## Assignment
Read through the listing below, and copy every line where the string "subtotal" appears.

## Task inputs
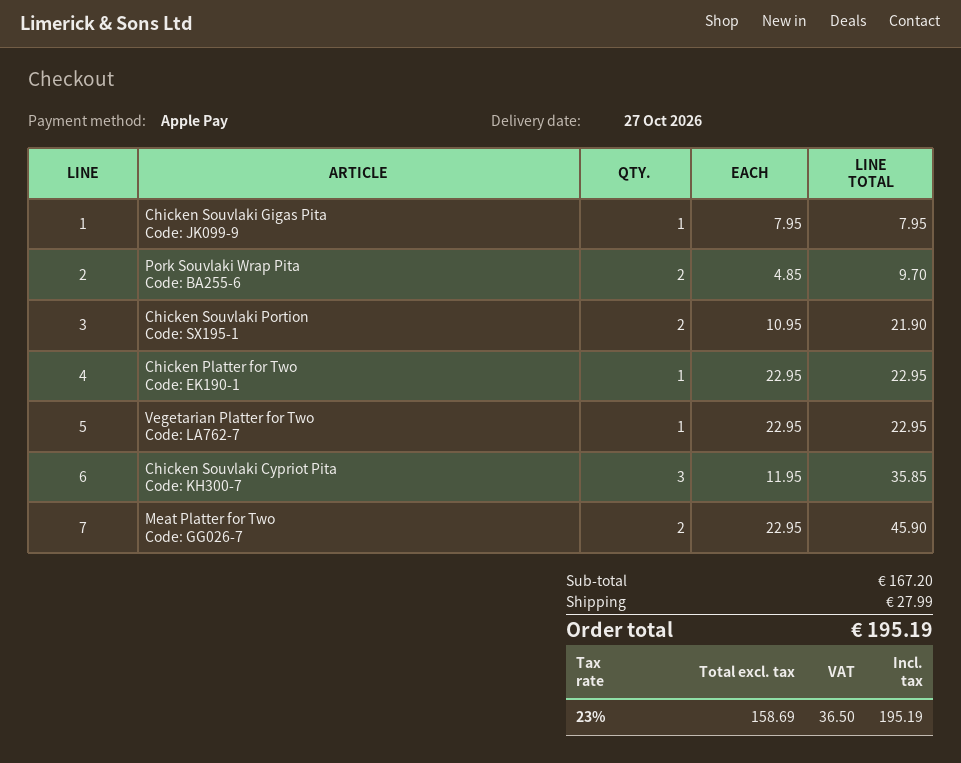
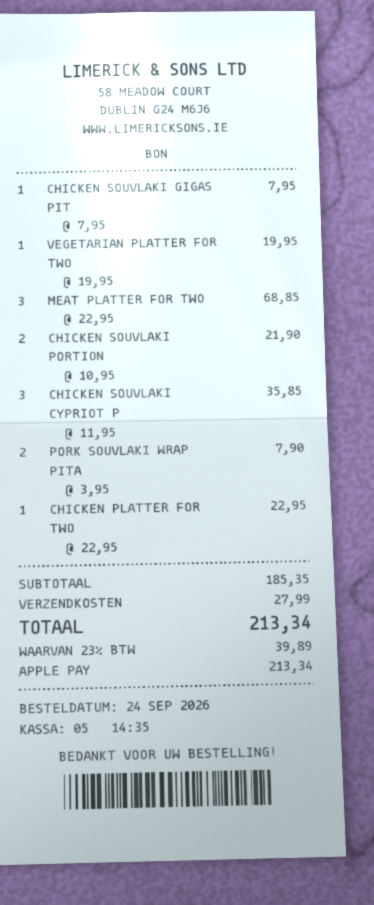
Pork Souvlaki Wrap Pita: 2 x 4.85 = 9.70 -> 2 x 3.95 = 7.90
Vegetarian Platter for Two: 1 x 22.95 = 22.95 -> 1 x 19.95 = 19.95
Meat Platter for Two: 2 x 22.95 = 45.90 -> 3 x 22.95 = 68.85
subtotal: 167.20 -> 185.35
tax: 23% = 36.50 -> 23% = 39.89
total: 195.19 -> 213.34

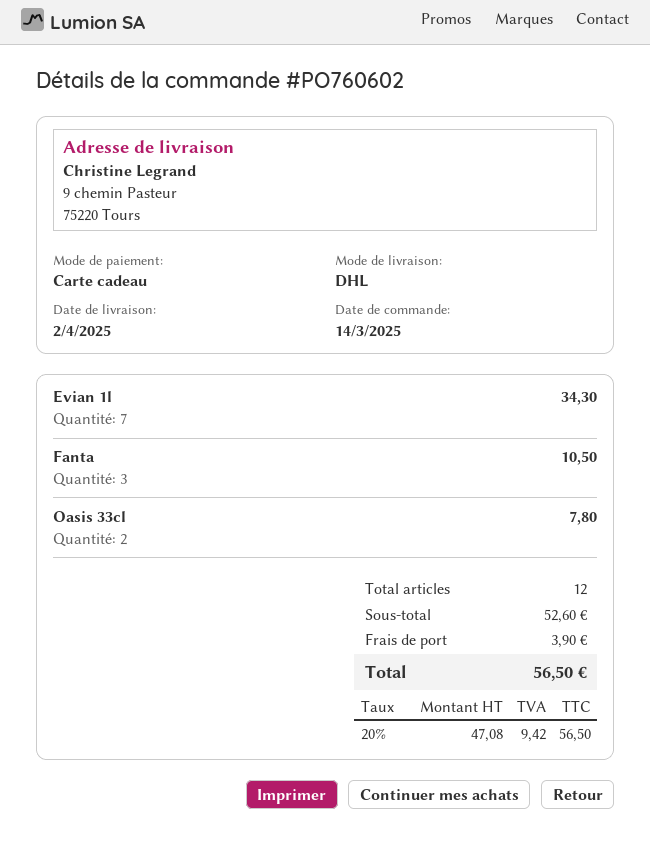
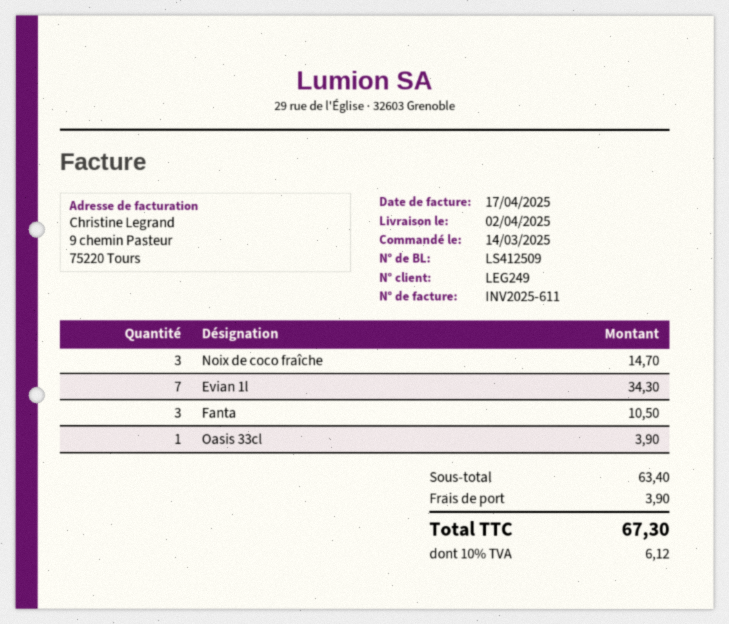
Oasis 33cl: 2 for 7.80 -> 1 for 3.90
Noix de coco fraîche: none -> 3 for 14.70
subtotal: 52.60 -> 63.40
tax: 20% = 9.42 -> 10% = 6.12
total: 56.50 -> 67.30

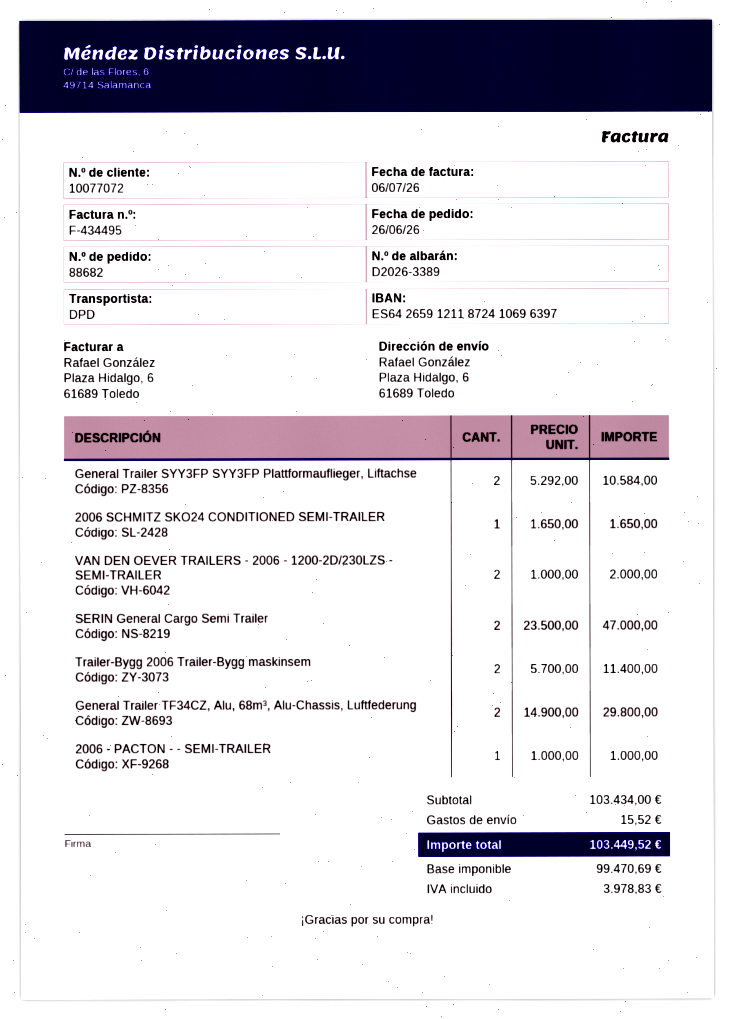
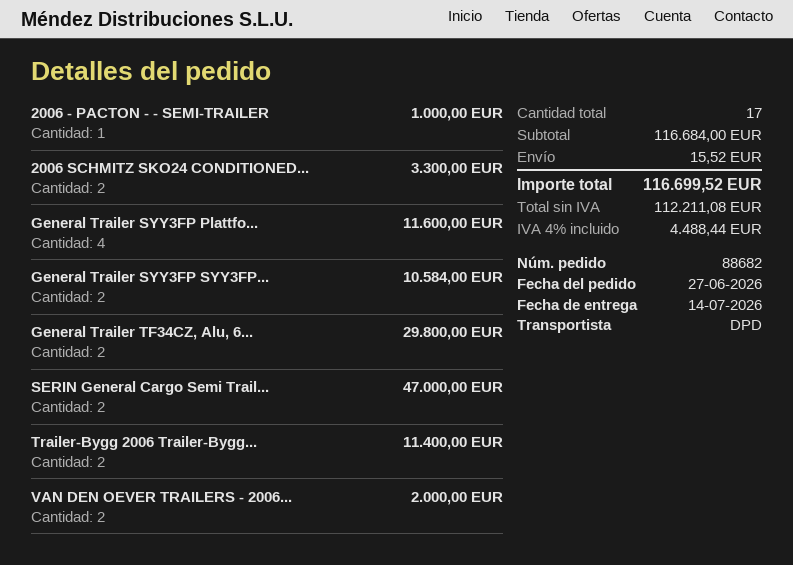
order date: 2026-06-26 -> 2026-06-27
2006 SCHMITZ SKO24 CONDITIONED SEMI-TRAILER: 1 for 1650.00 -> 2 for 3300.00
General Trailer SYY3FP Plattfo...: none -> 4 for 11600.00
subtotal: 103434.00 -> 116684.00
net: 99470.69 -> 112211.08
tax: 3978.83 -> 4488.44
total: 103449.52 -> 116699.52

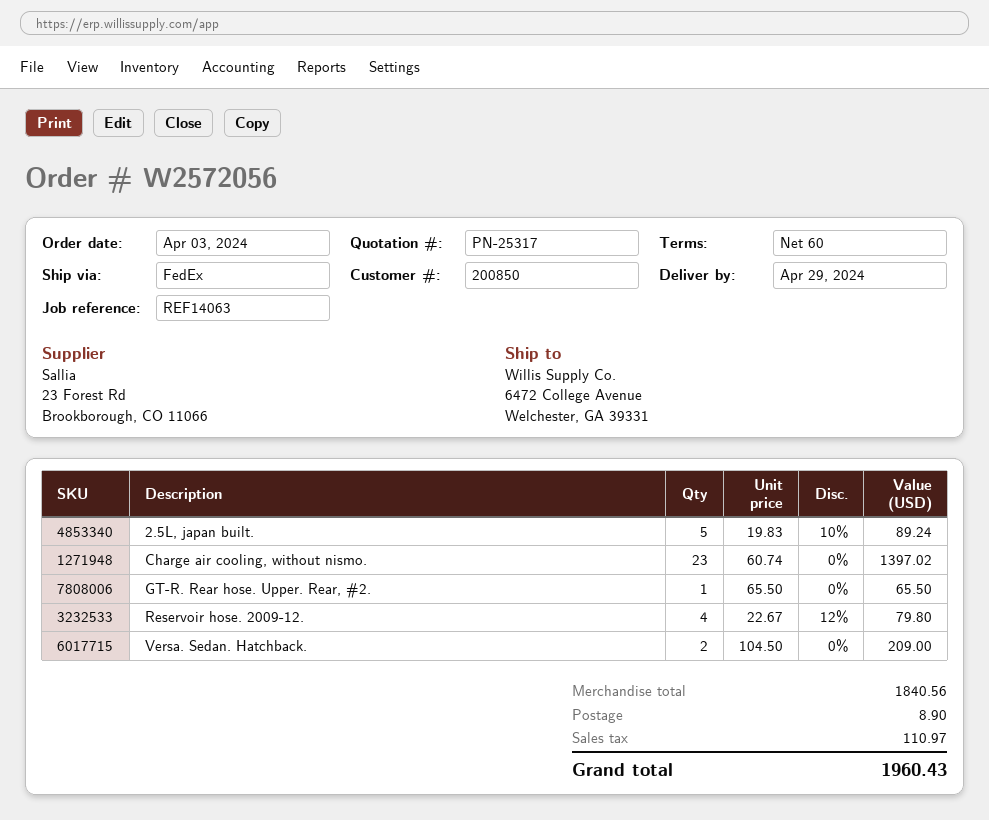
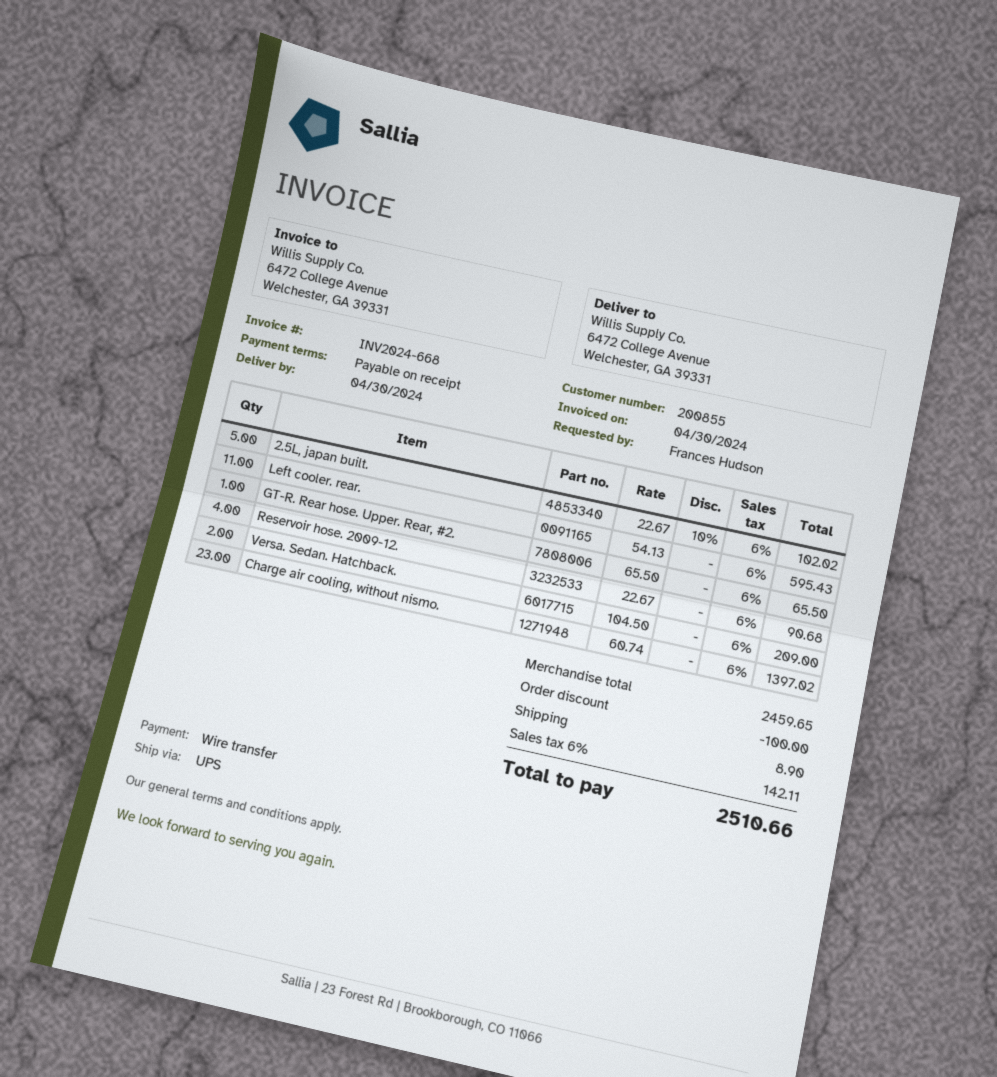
delivery date: 2024-04-29 -> 2024-04-30
payment terms: 60 days -> on receipt
customer number: 200850 -> 200855
shipping method: FedEx -> UPS
2.5L, japan built.: 5 x 19.83 - 10% = 89.24 -> 5 x 22.67 - 10% = 102.02
Reservoir hose. 2009-12.: 4 x 22.67 - 12% = 79.80 -> 4 x 22.67 = 90.68
Left cooler. rear.: none -> 11 x 54.13 = 595.43
subtotal: 1840.56 -> 2459.65
discount: none -> 100.00
tax: 110.97 -> 142.11
total: 1960.43 -> 2510.66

## Solution for this task
subtotal: 167.20 -> 185.35
subtotal: 52.60 -> 63.40
subtotal: 103434.00 -> 116684.00
subtotal: 1840.56 -> 2459.65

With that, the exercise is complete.